The temperature in the room is important. One day some time ago our phones increased their highest temperature by 10 Celsius. I started to investigate the phones: Was there something else running on the phones? After a while I could see that the temperature didn’t come down after the rest period. I increased the rest time but no luck. The problem was caused by our hosting company that had added phones from other users near to our phones, so that the default rack temperature was higher.


There’s two ways of thinking about connectivity for your tests: Either you use a sim card and run your tests with current connection 3g/4g/5g. This is good because you will get a feeling of what your users are seeing. Running continuous tests will let you see any fluctuations. But your tests will not be stable so it will be hard to use for finding regressions.

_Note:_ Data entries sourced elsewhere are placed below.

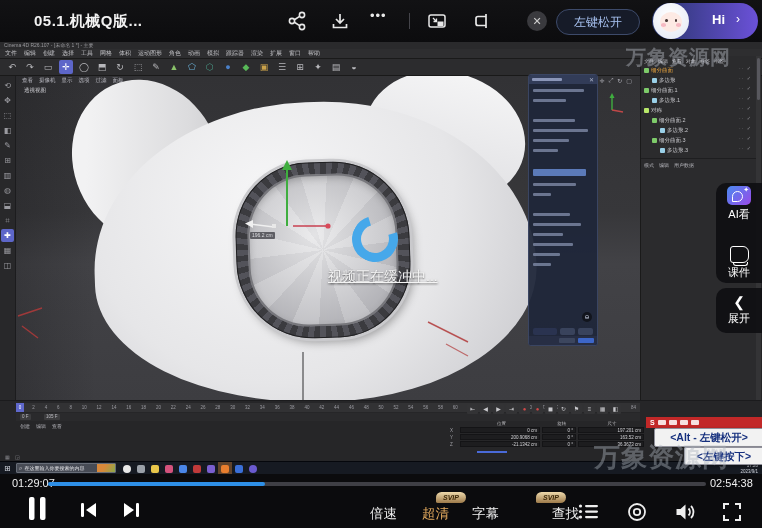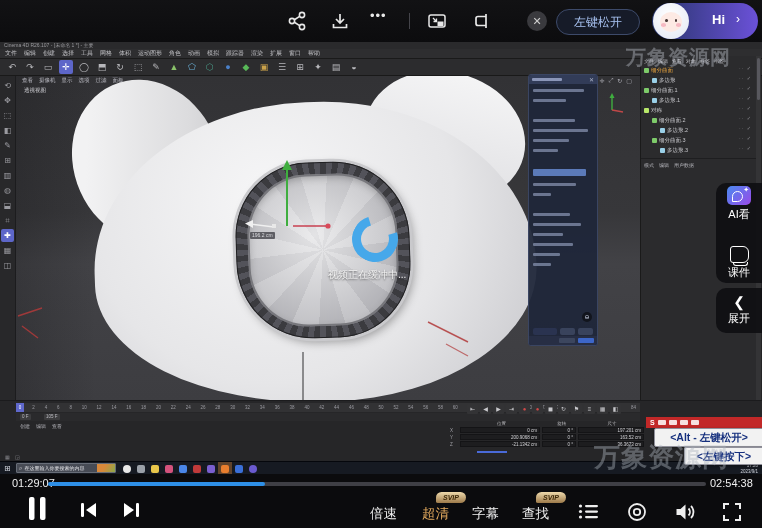--- a/index.html
+++ b/index.html
@@ -59,21 +59,21 @@
           box-shadow:0 0 0 3px #c9c9cc,inset 0 0 0 1px #202022,3px 4px 10px rgba(0,0,0,.35);}
   #socket .face{position:absolute;left:12px;top:12px;right:12px;bottom:12px;border-radius:40%;
           background:radial-gradient(circle at 45% 40%,rgba(255,255,255,.55),rgba(110,110,118,.18) 75%),
                      repeating-conic-gradient(from 25deg,#d4d4d7 0deg 20deg,#c2c2c6 20deg 40deg);
           box-shadow:inset 0 0 0 2px #77777c,inset 0 3px 9px rgba(0,0,0,.28);}
   .gizmo-label{position:absolute;left:234px;top:156px;background:rgba(82,82,88,.9);color:#dcdce0;
           font-size:5px;line-height:7px;padding:0 2px;border-radius:1px;}
   .spinner{position:absolute;left:336px;top:140px;width:46px;height:46px;border-radius:50%;
           border:9px solid transparent;border-left-color:#46a8ea;border-bottom-color:#46a8ea;border-right-color:#46a8ea;
           transform:rotate(28deg);box-sizing:border-box;z-index:8;}
-  .buffertext{position:absolute;left:312px;top:192px;font-size:10px;color:#f4f4f4;text-shadow:0 1px 2px rgba(0,0,0,.6);z-index:8;}
+  .buffertext{position:absolute;left:312px;top:192px;font-size:14px;color:#f4f4f4;text-shadow:0 1px 2px rgba(0,0,0,.6);z-index:8;text-decoration:underline;}
   
   #navy{left:528px;top:32px;width:70px;height:272px;background:rgba(31,38,57,.94);border:1px solid #3a4562;border-radius:3px;z-index:6;box-sizing:border-box;}
   .navy-head{height:9px;background:#323c58;border-radius:2px 2px 0 0;position:relative;}
   .navy-head .bar{position:absolute;left:3px;top:3px;width:30px;height:3px;border-radius:1px;background:#8b96b8;}
   .navy-head .x{position:absolute;right:3px;top:1px;font-size:6px;color:#aab2c8;}
   .navy-body{padding:5px 4px 0 4px;}
   .sk{height:3px;border-radius:1px;background:#7e89a6;margin-bottom:7px;opacity:.8;}
   .sk.gap{background:transparent;}
   .sk.hl{background:#5f7ec0;height:7px;opacity:.95;}
   .navy-foot{position:absolute;left:0;bottom:10px;width:100%;}
@@ -552,20 +552,21 @@
       <div class="book-ic"></div>
       <div class="sidelabel">课件</div>
     </div>
   </div>
   <div id="side2" class="sideblock abs">
     <div class="chev">❮</div>
     <div class="sidelabel">展开</div>
   </div>
 
   <div id="topbar" class="abs">
+    <div class="vtitle abs">05.1.机械Q版...</div>
     <svg class="tico abs" style="left:287px" viewBox="0 0 20 20">
       <circle cx="15" cy="4" r="2.6" fill="none" stroke="#e8e8e8" stroke-width="1.6"></circle>
       <circle cx="5" cy="10" r="2.6" fill="none" stroke="#e8e8e8" stroke-width="1.6"></circle>
       <circle cx="15" cy="16" r="2.6" fill="none" stroke="#e8e8e8" stroke-width="1.6"></circle>
       <line x1="12.6" y1="5.4" x2="7.4" y2="8.7" stroke="#e8e8e8" stroke-width="1.6"></line>
       <line x1="7.4" y1="11.3" x2="12.6" y2="14.6" stroke="#e8e8e8" stroke-width="1.6"></line>
     </svg>
     <svg class="tico abs" style="left:330px" viewBox="0 0 20 20">
       <path d="M10 3 v8 M6 8 l4 4 l4 -4" fill="none" stroke="#e8e8e8" stroke-width="1.7"></path>
       <path d="M3.5 13 v3.5 h13 V13" fill="none" stroke="#e8e8e8" stroke-width="1.7"></path>
@@ -611,21 +612,21 @@
     <rect x="2" y="2" width="3" height="14" rx="1.2" fill="#fff"></rect>
     <polygon points="17,2 7,9 17,16" fill="#fff"></polygon>
   </svg>
   <svg class="abs" style="left:121px;top:501px;z-index:26" width="20" height="18" viewBox="0 0 20 18">
     <rect x="15" y="2" width="3" height="14" rx="1.2" fill="#fff"></rect>
     <polygon points="3,2 13,9 3,16" fill="#fff"></polygon>
   </svg>
   <div class="ctl-txt abs" style="left:370px;z-index:26">倍速</div>
   <div class="ctl-txt gold abs" style="left:422px;z-index:26">超清</div>
   <div class="ctl-txt abs" style="left:472px;z-index:26">字幕</div>
-  <div class="ctl-txt abs" style="left:522px;z-index:26">查找</div>
+  <div class="ctl-txt abs" style="left:552px;z-index:26">查找</div>
   <div class="svip abs" style="left:436px">SVIP</div>
   <div class="svip abs" style="left:536px">SVIP</div>
   <svg class="abs" style="left:578px;top:503px;z-index:26" width="21" height="17" viewBox="0 0 21 17">
     <circle cx="2.5" cy="3" r="1.6" fill="#eee"></circle>
       <rect x="7" y="2" width="13" height="2.2" rx="1.1" fill="#eee"></rect>
     <circle cx="2.5" cy="8.5" r="1.6" fill="#eee"></circle>
       <rect x="7" y="7.5" width="13" height="2.2" rx="1.1" fill="#eee"></rect>
     <circle cx="2.5" cy="14" r="1.6" fill="#eee"></circle>
       <rect x="7" y="13" width="13" height="2.2" rx="1.1" fill="#eee"></rect>
   </svg>

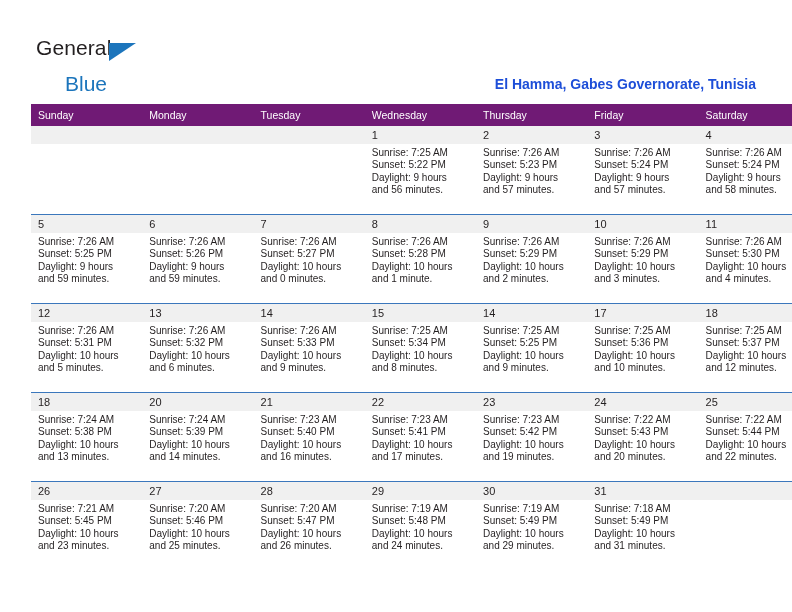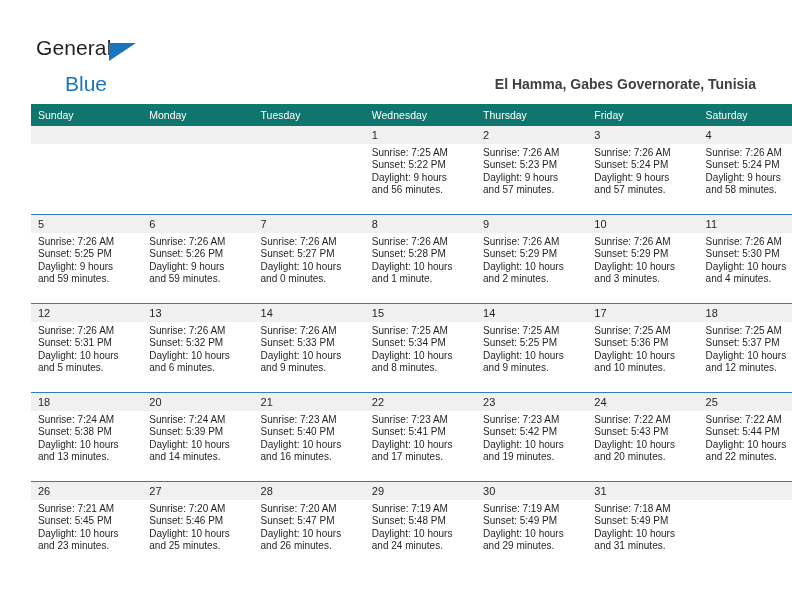--- a/index.html
+++ b/index.html
@@ -66,36 +66,36 @@
     color: #231f20;
     text-align: right;
     white-space: nowrap;
   }
   .subtitle {
     position: absolute;
     right: 36px;
     top: 76px;
     font-size: 14px;
     font-weight: bold;
-    color: #404040;
+    color: #1d4ed8;
     text-align: right;
     white-space: nowrap;
   }
 
   
   .calendar {
     position: absolute;
     left: 31px;
     top: 104px;
     width: 730px;
     border-collapse: collapse;
     table-layout: fixed;
   }
   .calendar th {
-    background: #0f766e;
+    background: #701a75;
     color: #ffffff;
     font-size: 10.5px;
     font-weight: normal;
     text-align: left;
     padding: 5px 0 5px 7px;
     height: 11px;
     border: none;
     width: 104.28px;
   }
   .calendar td {

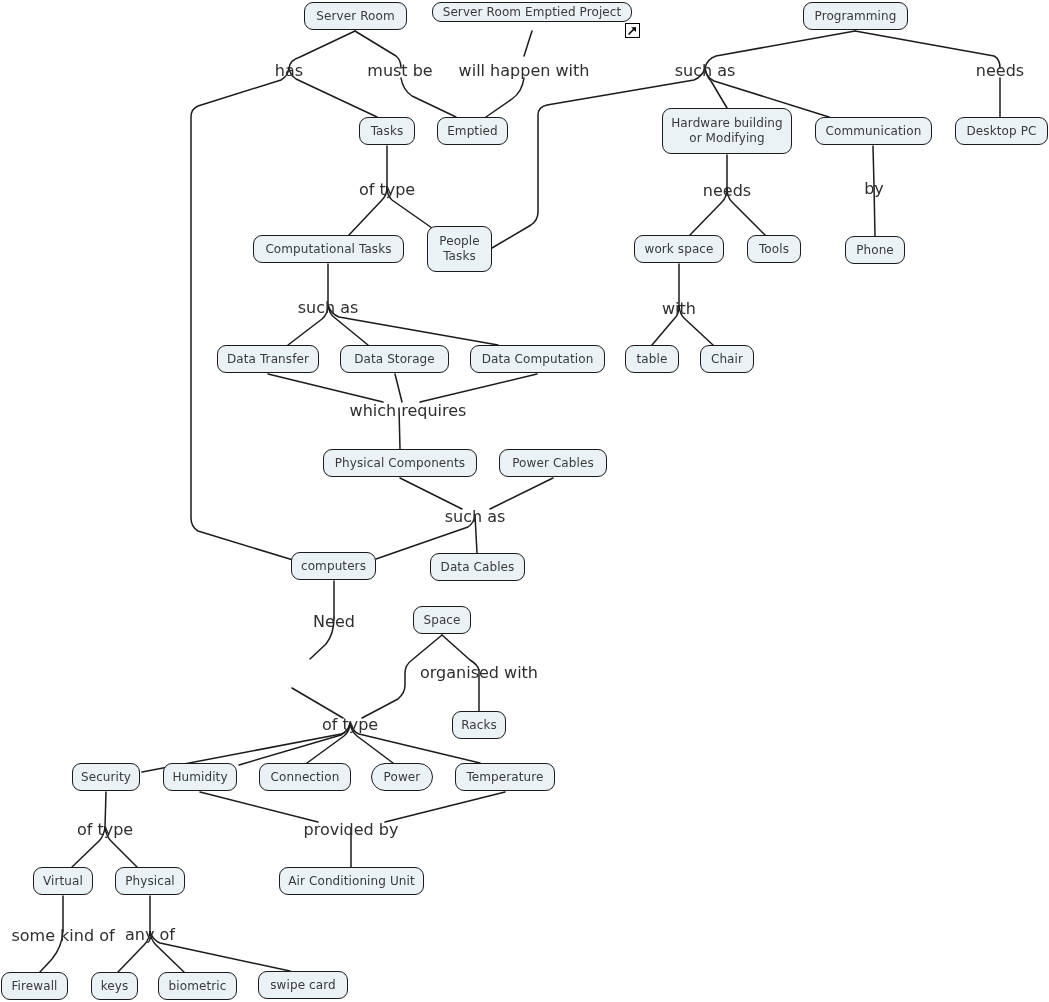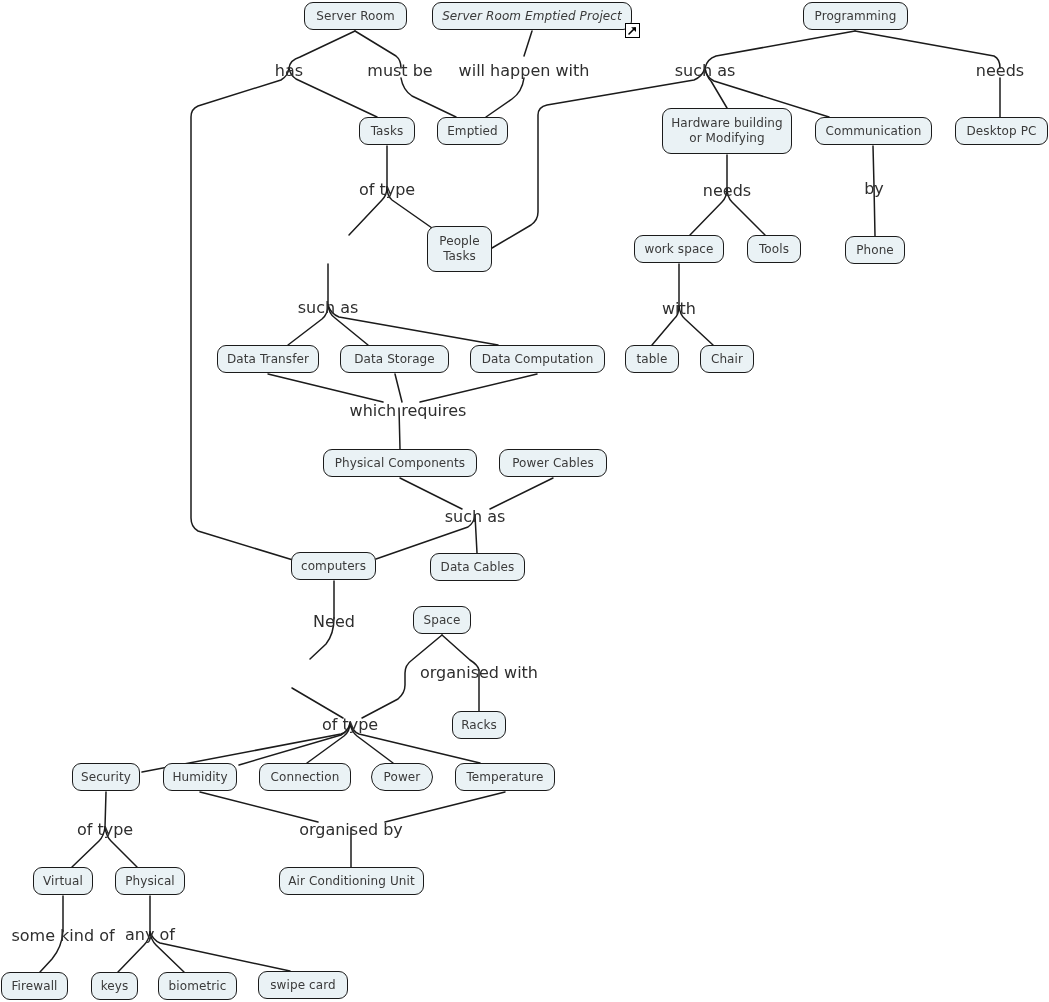--- a/index.html
+++ b/index.html
@@ -159,28 +159,29 @@
       <path d="M 63 931 Q 62 947 52 959 L 40 972"></path>
 
       <path d="M 150 896 L 150 932"></path>
       <path d="M 150 932 Q 149 940 144 945 L 118 972"></path>
       <path d="M 150 932 Q 151 940 156 945 L 184 972"></path>
       <path d="M 150 932 Q 153 940 160 943 L 290 971"></path>
     </g>
   </svg>
 
   <div class="node" style="left: 304px; top: 2px; width: 103px; height: 28px;">Server Room</div>
-  <div class="node" style="left: 432px; top: 2px; width: 200px; height: 28px; font-style: italic;">Server Room Emptied Project</div>
+  <div class="node" style="left: 432px; top: 2px; width: 200px; height: 20px;">Server Room Emptied Project</div>
   <div class="node" style="left: 803px; top: 2px; width: 105px; height: 28px;">Programming</div>
   <div class="node" style="left: 359px; top: 117px; width: 56px; height: 28px;">Tasks</div>
   <div class="node" style="left: 437px; top: 117px; width: 71px; height: 28px;">Emptied</div>
   <div class="node" style="left: 662px; top: 108px; width: 130px; height: 46px;">Hardware building
 or Modifying</div>
   <div class="node" style="left: 815px; top: 117px; width: 117px; height: 28px;">Communication</div>
   <div class="node" style="left: 955px; top: 117px; width: 93px; height: 28px;">Desktop PC</div>
+  <div class="node" style="left: 253px; top: 235px; width: 151px; height: 28px;">Computational Tasks</div>
   <div class="node" style="left: 427px; top: 226px; width: 65px; height: 46px;">People
 Tasks</div>
   <div class="node" style="left: 634px; top: 235px; width: 90px; height: 28px;">work space</div>
   <div class="node" style="left: 747px; top: 235px; width: 54px; height: 28px;">Tools</div>
   <div class="node" style="left: 845px; top: 236px; width: 60px; height: 28px;">Phone</div>
   <div class="node" style="left: 217px; top: 345px; width: 102px; height: 28px;">Data Transfer</div>
   <div class="node" style="left: 340px; top: 345px; width: 109px; height: 28px;">Data Storage</div>
   <div class="node" style="left: 470px; top: 345px; width: 135px; height: 28px;">Data Computation</div>
   <div class="node" style="left: 625px; top: 345px; width: 54px; height: 28px;">table</div>
   <div class="node" style="left: 700px; top: 345px; width: 54px; height: 28px;">Chair</div>
@@ -212,21 +213,21 @@
   <div class="link-label" style="left: 727px; top: 183px;">needs</div>
   <div class="link-label" style="left: 874px; top: 181px;">by</div>
   <div class="link-label" style="left: 328px; top: 300px;">such as</div>
   <div class="link-label" style="left: 679px; top: 301px;">with</div>
   <div class="link-label" style="left: 399px; top: 403px; margin-left: 9px;">which requires</div>
   <div class="link-label" style="left: 475px; top: 509px;">such as</div>
   <div class="link-label" style="left: 334px; top: 614px;">Need</div>
   <div class="link-label" style="left: 479px; top: 665px;">organised with</div>
   <div class="link-label" style="left: 350px; top: 717px;">of type</div>
   <div class="link-label" style="left: 105px; top: 822px;">of type</div>
-  <div class="link-label" style="left: 351px; top: 822px;">organised by</div>
+  <div class="link-label" style="left: 351px; top: 822px;">provided by</div>
   <div class="link-label" style="left: 63px; top: 928px;">some kind of</div>
   <div class="link-label" style="left: 150px; top: 927px;">any of</div>
 
   <div class="ext-badge" style="left: 625px; top: 23px; width: 15px; height: 15px;">
     <svg width="11" height="11" viewBox="0 0 11 11" aria-hidden="true">
       <path d="M2 9 L8 3" stroke="#000" stroke-width="1.6" fill="none" stroke-linecap="round"></path>
       <path d="M4.2 2.3 L9 2.3 L9 7.1 Z" fill="#000"></path>
     </svg>
   </div>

We run two types of tests: One using WebPageReplay to replay Wikipedia to easier find frontend regressions and one where our hosting has set up a solution where we throttle the connectivity to look like 3g/4g.

Helpful tools/resources

Running an Android device lab, you need to learn to use ADB (Android Debug Bridge). ADB helps you run commands on your phone and is your swiss army knife when you are working with your phone. I use this list to remember all the ADB commands.

If you are working remotely with your device lab (you are not in the same room as the phones) my number one go tool is scrcpy (it is Open Source!). It gives you access to the phone’s display and you can control your device. This is super helpful when you are remotely debugging problems. If your tests stop working, access the phone using scrcpy to find out why.

Hosted phones vs hosting yourself

I really recommend hosting the phones yourself or at least do that during the setup. You often need physical access to the device and there are a lot of things that can go wrong.

If you use hosted devices I can recommend setting up a test script that iterates over your phones checking that they are online, have an internet connection and the temperature of the battery. You can use our script as a start and modify it. That kind of script helps me find problems in the environment.


I used to run one off tests on mobile and I think the device lab will help us a lot in finding performance regressions by continuously running our tests and give us a better feel for users mobile performance. I hope I can share more in the next year’s performance calendar when we had the lab up and running for a year.